Following is our collection of blue humor and frog one-liner funnies working better than reddit jokes. They include 100mph puns for adults, dirty pull jokes or clean green gags for kids.

There is an abundance of start jokes out there. You're fortunate to read a set of the 5 funniest jokes on 100mph. Full with funny wisecracks it is even funnier than any blender witze you can hear about 100mph.

The Best jokes about 100mph

Two pilots are landing a plane.

Two pilots are preparing to land and they're coming in hot. The wheels touch the tarmac and before you know it they're off the other end. 100mph through the grass, the fence and they smash through the gates. Glass and bags go everywhere.

When they finally come to a stop the pilot looks at his co-pilot and says "That was the shortest runway I've ever seen!"
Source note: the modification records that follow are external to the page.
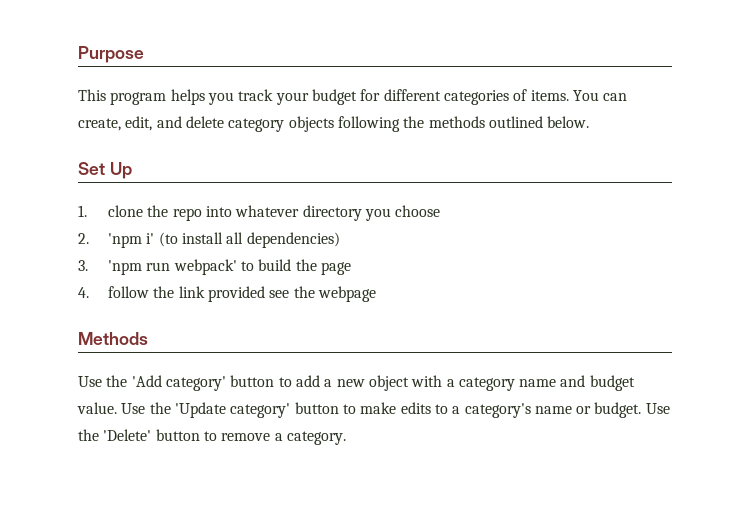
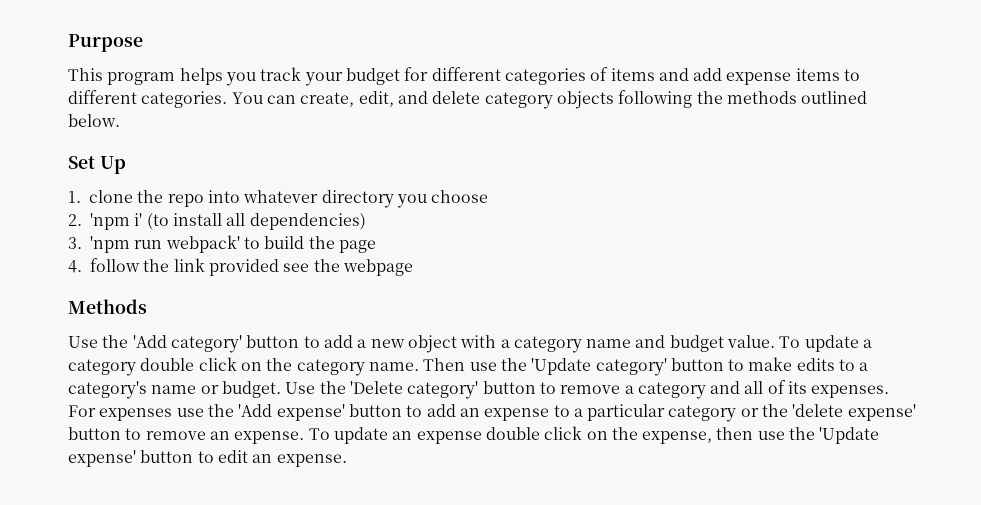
[530,90,569,101] items. -> [610,68,861,85] [68,90,228,108] items and add expense items to different categories.
[121,403,146,414] Use -> [779,335,873,352] [68,357,497,376] To update a category double click on the category name. Then use
[103,429,152,441] 'Delete' -> [349,381,479,399] 'Delete category'
[286,431,346,445] category. -> [637,380,890,399] [68,404,916,422] [68,426,880,444] [68,450,347,467] category and all of its expenses. For expenses use the 'Add expense' button to add an expense to a particular category or the 'delete expense' button to remove an expense. To update an expense double click on the expense, then use the 'Update expense' button to edit an expense.

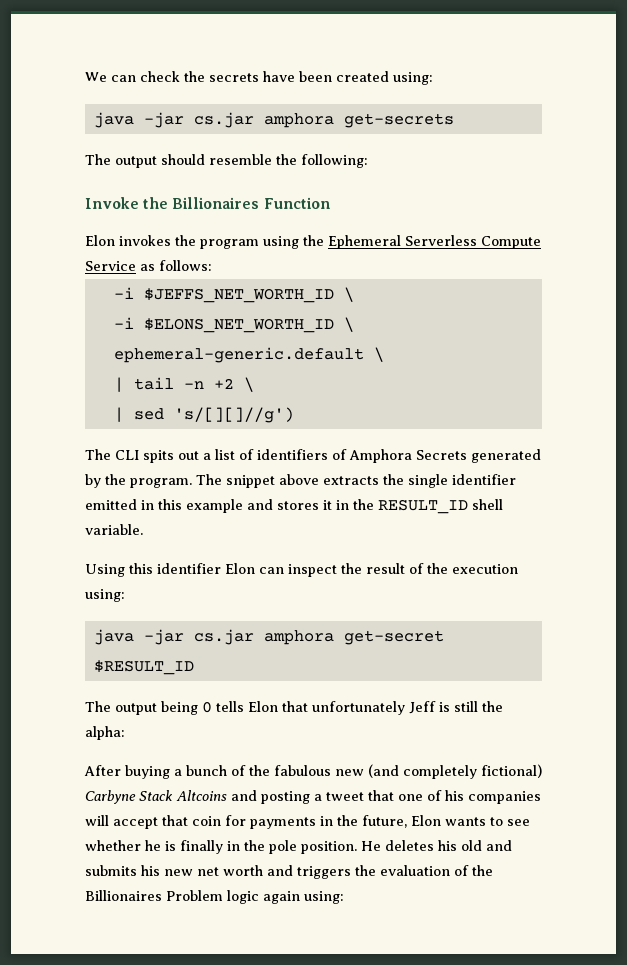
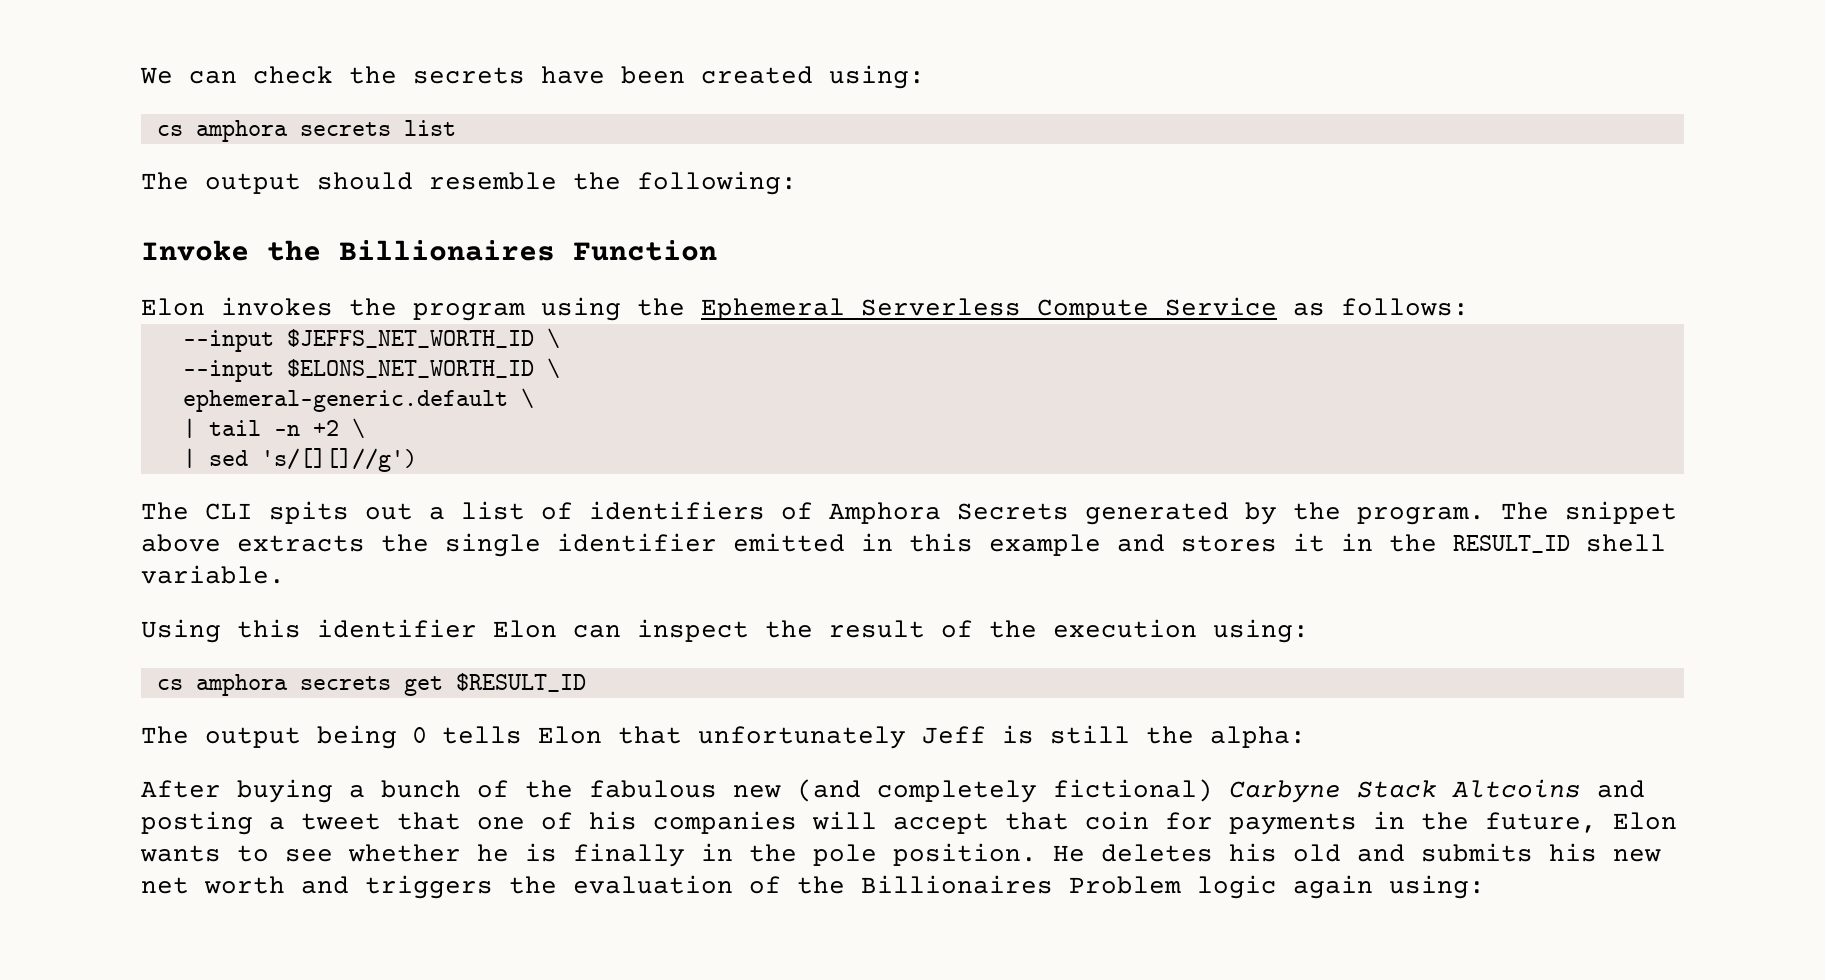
[93,112,454,128] java -jar cs.jar amphora get-secrets -> [156,120,456,142] cs amphora secrets list
[113,287,134,299] -i -> [182,330,274,352] --input
[113,317,134,329] -i -> [182,360,274,382] --input
[93,629,444,645] java -jar cs.jar amphora get-secret -> [156,674,443,696] cs amphora secrets get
The co-pilot says" Yeah, but wasn't it wide!

A police officer was answering questions of a reporter at an accident site.

Officer: "I want your news report to mention that how useful a helmet can be. This person fell in a 30ft pit while riding a bike at 100mph, still there not a single scratch on his face because he was wearing a helmet."

Report: "Wow! That's just miraculous. Can we get an interview with that person?"

Officer: "Well, I'm afraid, not. We haven't found the rest of the body yet."

Whats red and green and goes 100mph?

A frog in a blender

I got pulled over the other day

So I was driving down the highway in my new Mercedes doin' about 80mph. I see red and blue flashin' lights in my rear-view mirror. I think to myself, 'I'm in a new Mercedes! Who could catch me?' So I start speedin' up 90mph, 100mph, 110mph, 120mph. He's still there. So I pull over and the cop takes my license and papers without sayin' a word. He comes back and says, "I've been pulling people over all day for speeding. If you can give me an excuse that I haven't heard, I'll let you go." So I sit there for a second then say to the officer, "Well, sir, my wife left me to live with a police officer the other day. So I thought you were trying to give her back!"

Australians

An Australian turist came to America and rented a motorcycle. He drives in the speed of 100MPH in a 70MPH speed limit road, when a police officer tells him to pull over. The cup yells at the turist: "What is wrong with you, did you came here to die?!?!"
"No," answer the turist, "I came here today"


Use only working piadas for adults and blagues for friends. Note that dirty and dark jokes are funny, but use them with caution in real life. You can seriously offend people by saying creepy dark humor words to them.